**Exercise prompt:**
Only the text carries over: repeat the records exactly and drop the images.

Dataset records:
****************************************
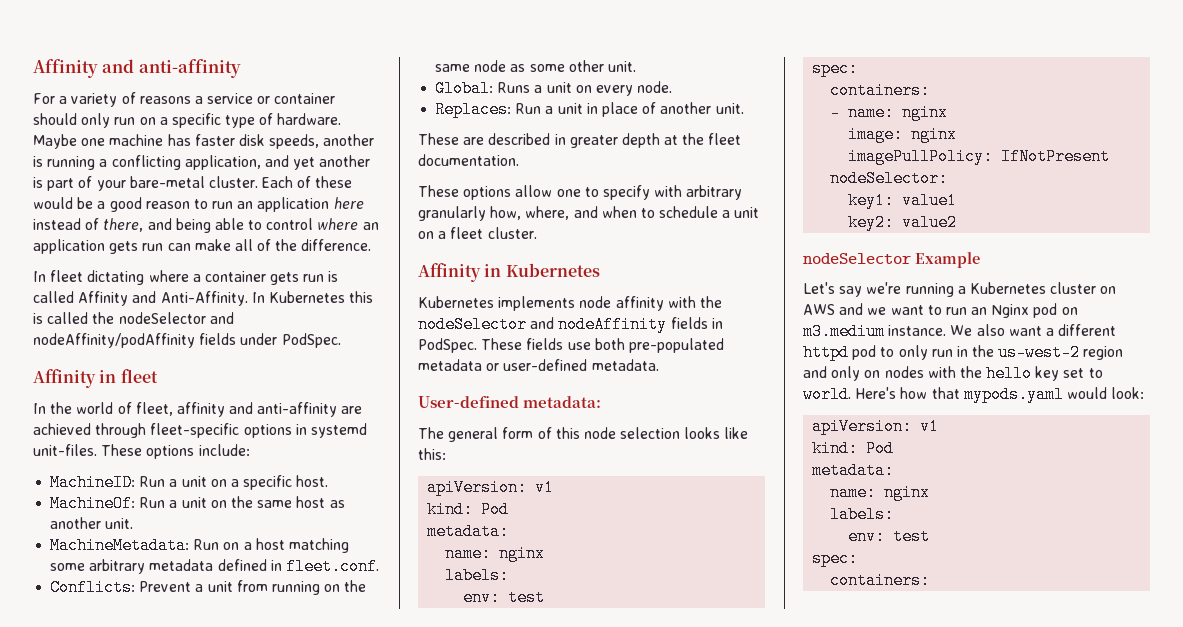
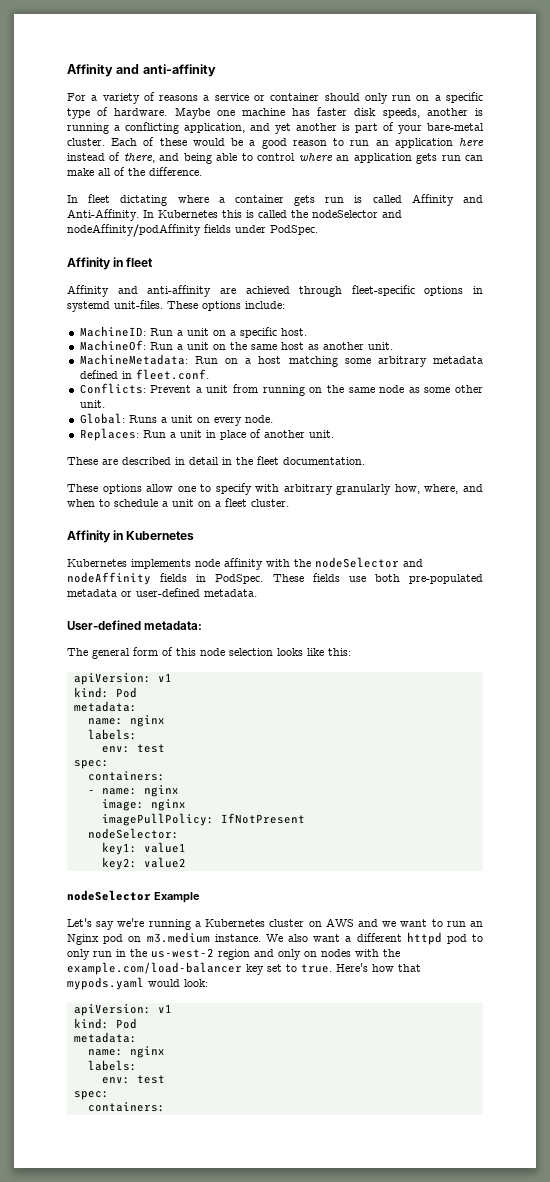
[33,402,225,417] In the world of fleet, affinity -> [67,285,109,297] Affinity
[569,133,679,148] greater depth at -> [189,457,232,465] detail in
[986,365,1033,382] hello -> [67,962,242,975] example.com/load-balancer
[803,386,851,403] world. -> [301,964,332,973] true.

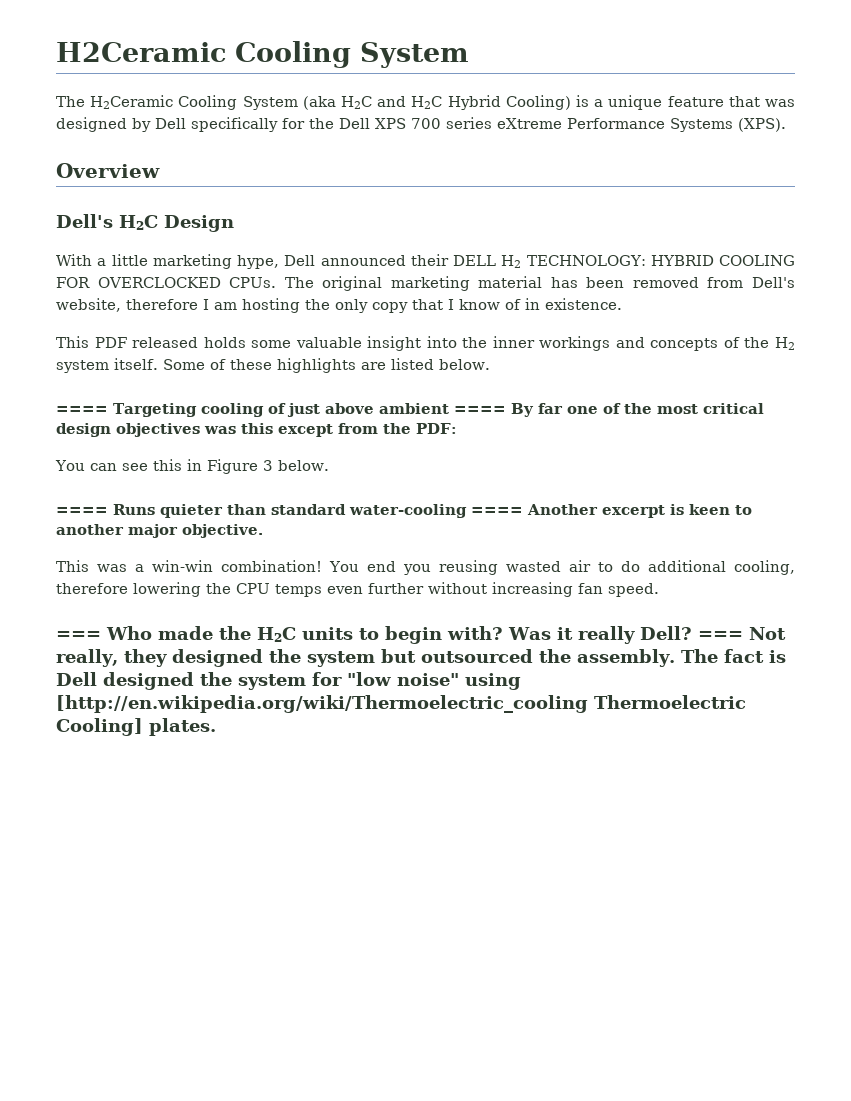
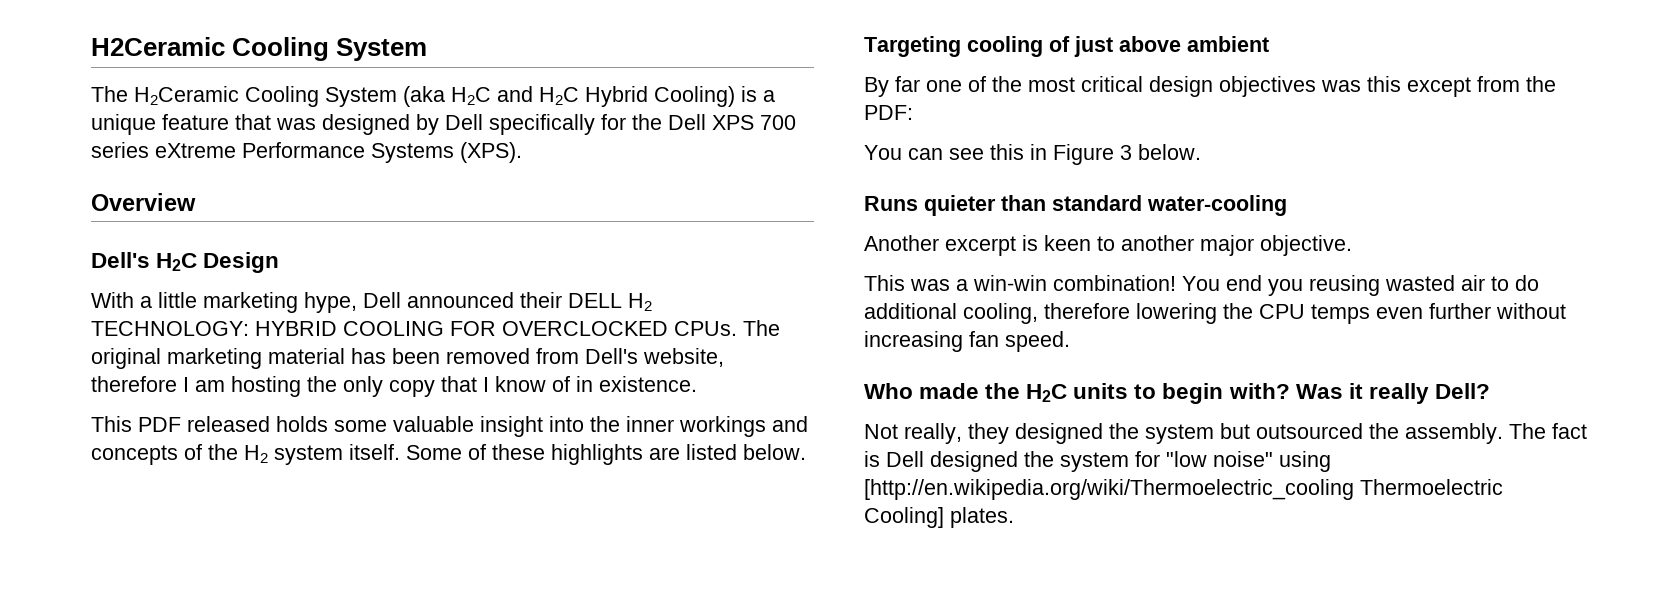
[56,406,108,414] ==== -> (806, 452) none
[453,406,506,414] ==== -> (1269, 44) //
[56,507,108,515] ==== -> (1201, 152) none
[471,507,523,515] ==== -> (1287, 205) //
[56,631,101,640] === -> (1070, 341) none
[697,631,743,640] === -> (1490, 391) //

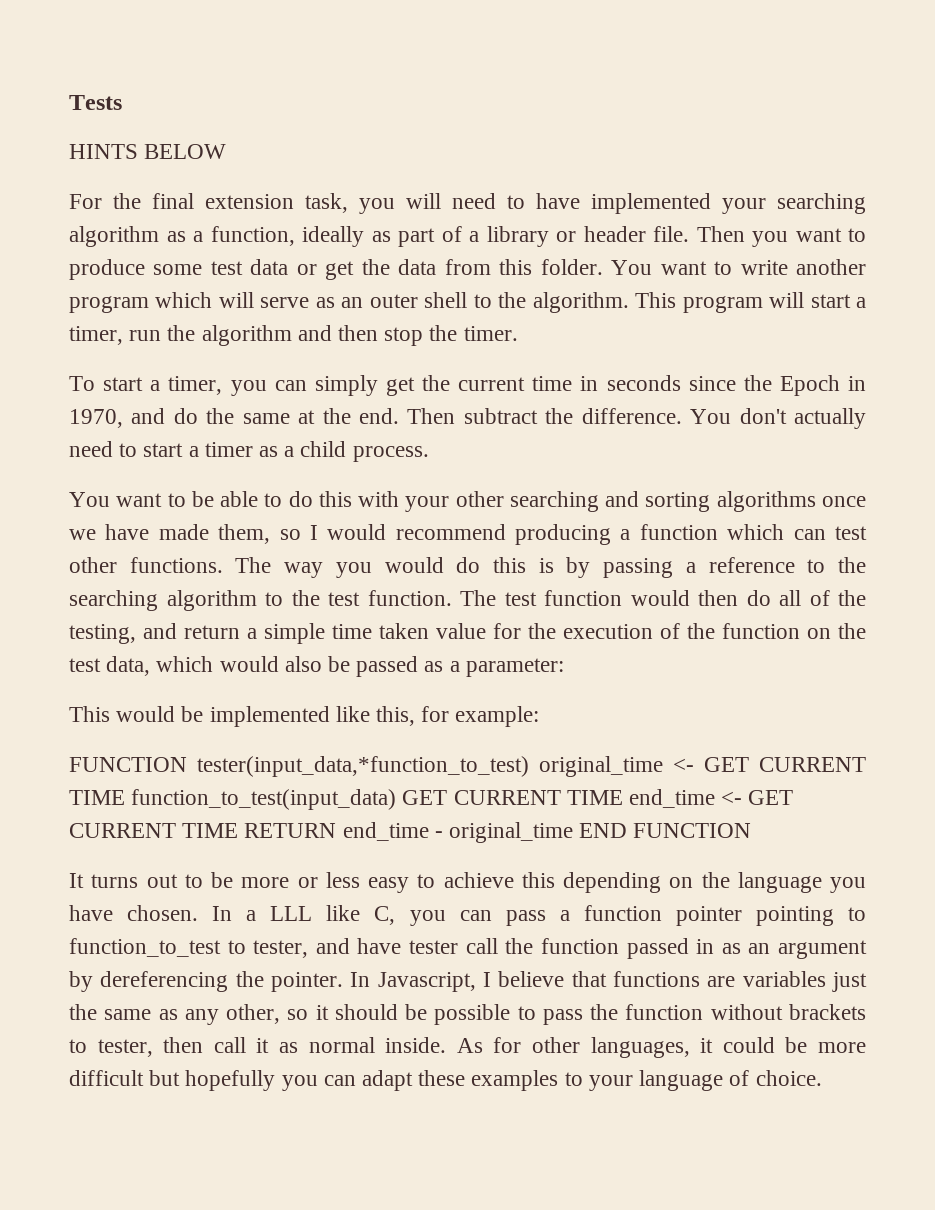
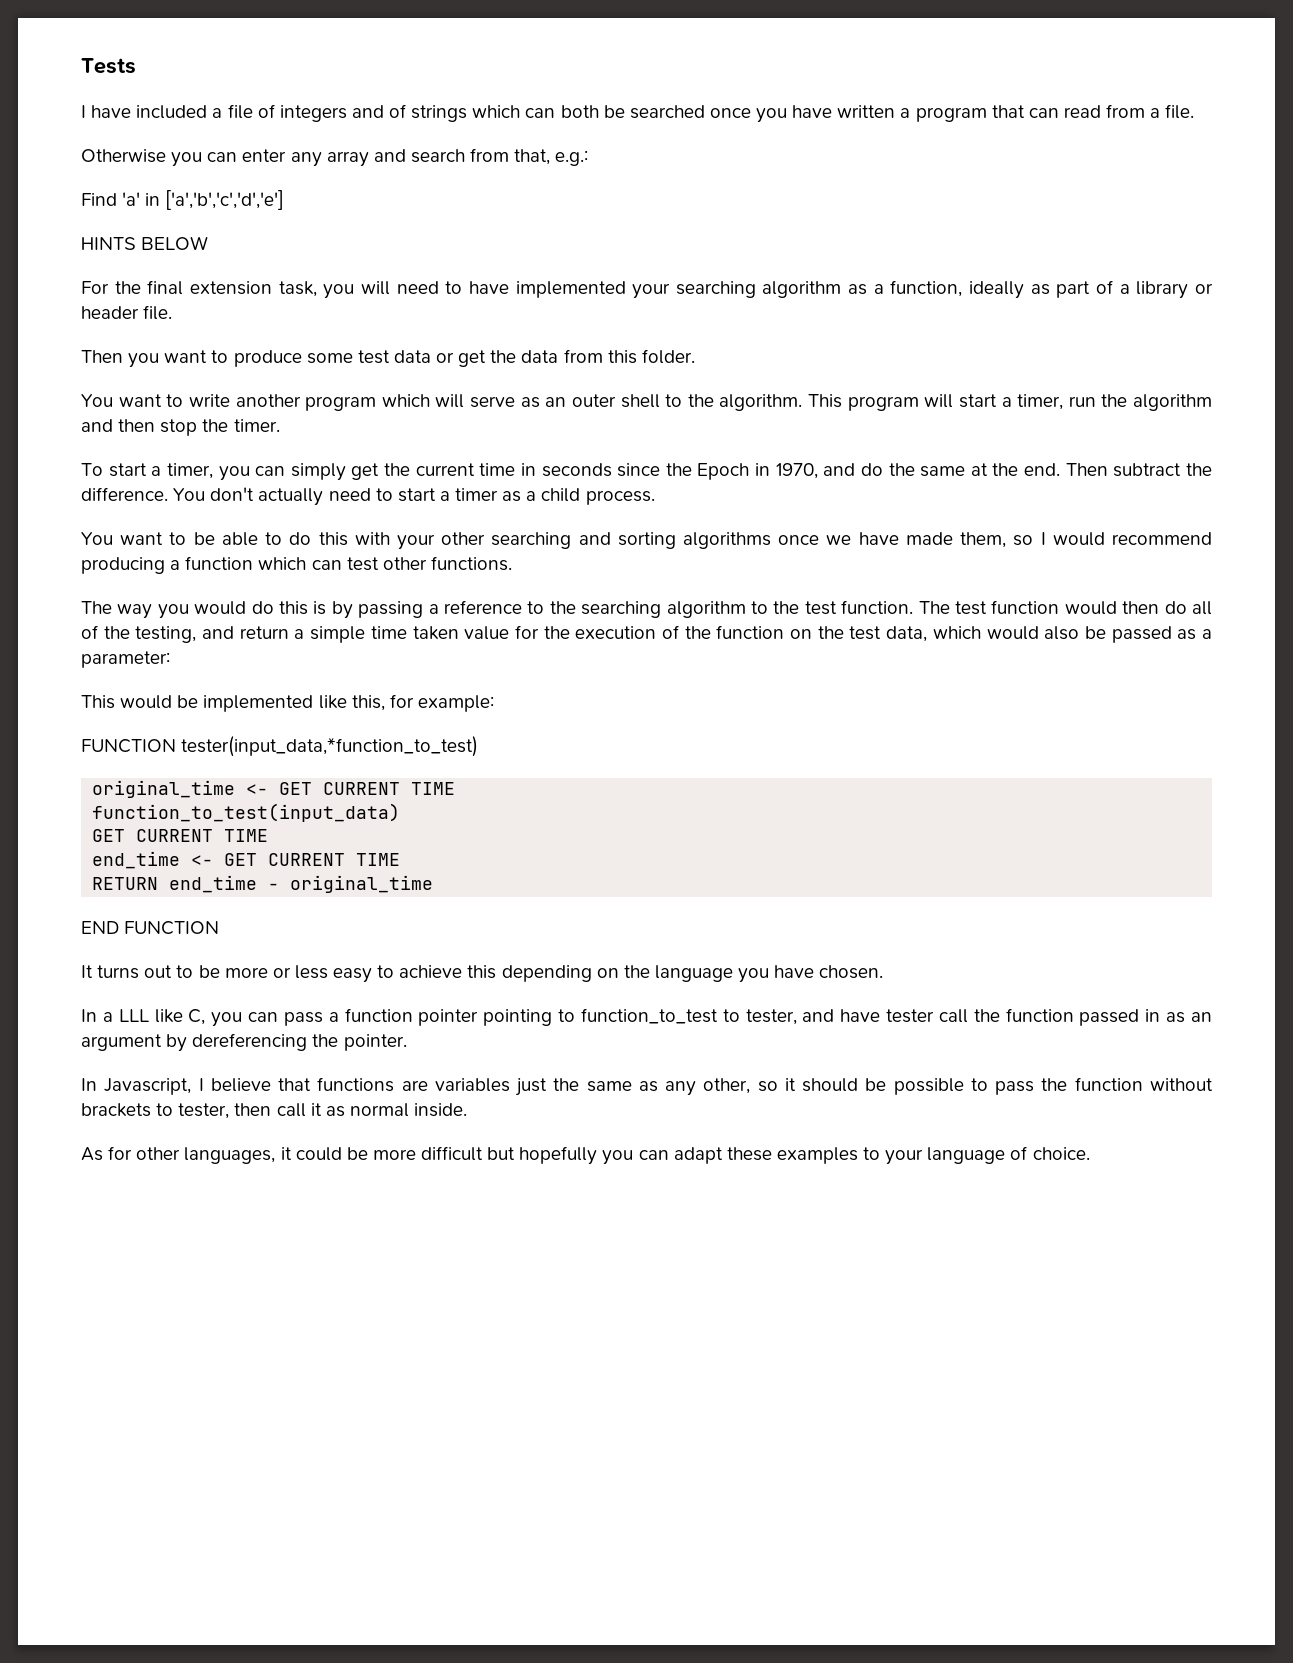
(122, 102) none -> [81,104,1195,123] [81,148,589,167] [81,190,285,210] // I have included a file of integers and of strings which can both be searched once you have written a program that can read from a file. // Otherwise you can enter any array and search from that, e.g.: // Find 'a' in ['a','b','c','d','e']
(689, 234) none -> (173, 312) //
(603, 267) none -> (695, 356) //
(223, 565) none -> (512, 563) //
(529, 766) none -> (479, 746) //
(125, 797) none -> (456, 788) //
[402,790,623,805] GET CURRENT TIME -> [92,829,269,842] // GET CURRENT TIME //
(239, 830) none -> (401, 859) //
(574, 832) none -> (434, 884) //
(199, 913) none -> (884, 972) //
(343, 982) none -> (407, 1042) //
(447, 1045) none -> (468, 1110) //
****************************************
**Your response:**
[33,402,225,417] In the world of fleet, affinity -> [67,285,109,297] Affinity
[569,133,679,148] greater depth at -> [189,457,232,465] detail in
[986,365,1033,382] hello -> [67,962,242,975] example.com/load-balancer
[803,386,851,403] world. -> [301,964,332,973] true.

[56,406,108,414] ==== -> (806, 452) none
[453,406,506,414] ==== -> (1269, 44) //
[56,507,108,515] ==== -> (1201, 152) none
[471,507,523,515] ==== -> (1287, 205) //
[56,631,101,640] === -> (1070, 341) none
[697,631,743,640] === -> (1490, 391) //

(122, 102) none -> [81,104,1195,123] [81,148,589,167] [81,190,285,210] // I have included a file of integers and of strings which can both be searched once you have written a program that can read from a file. // Otherwise you can enter any array and search from that, e.g.: // Find 'a' in ['a','b','c','d','e']
(689, 234) none -> (173, 312) //
(603, 267) none -> (695, 356) //
(223, 565) none -> (512, 563) //
(529, 766) none -> (479, 746) //
(125, 797) none -> (456, 788) //
[402,790,623,805] GET CURRENT TIME -> [92,829,269,842] // GET CURRENT TIME //
(239, 830) none -> (401, 859) //
(574, 832) none -> (434, 884) //
(199, 913) none -> (884, 972) //
(343, 982) none -> (407, 1042) //
(447, 1045) none -> (468, 1110) //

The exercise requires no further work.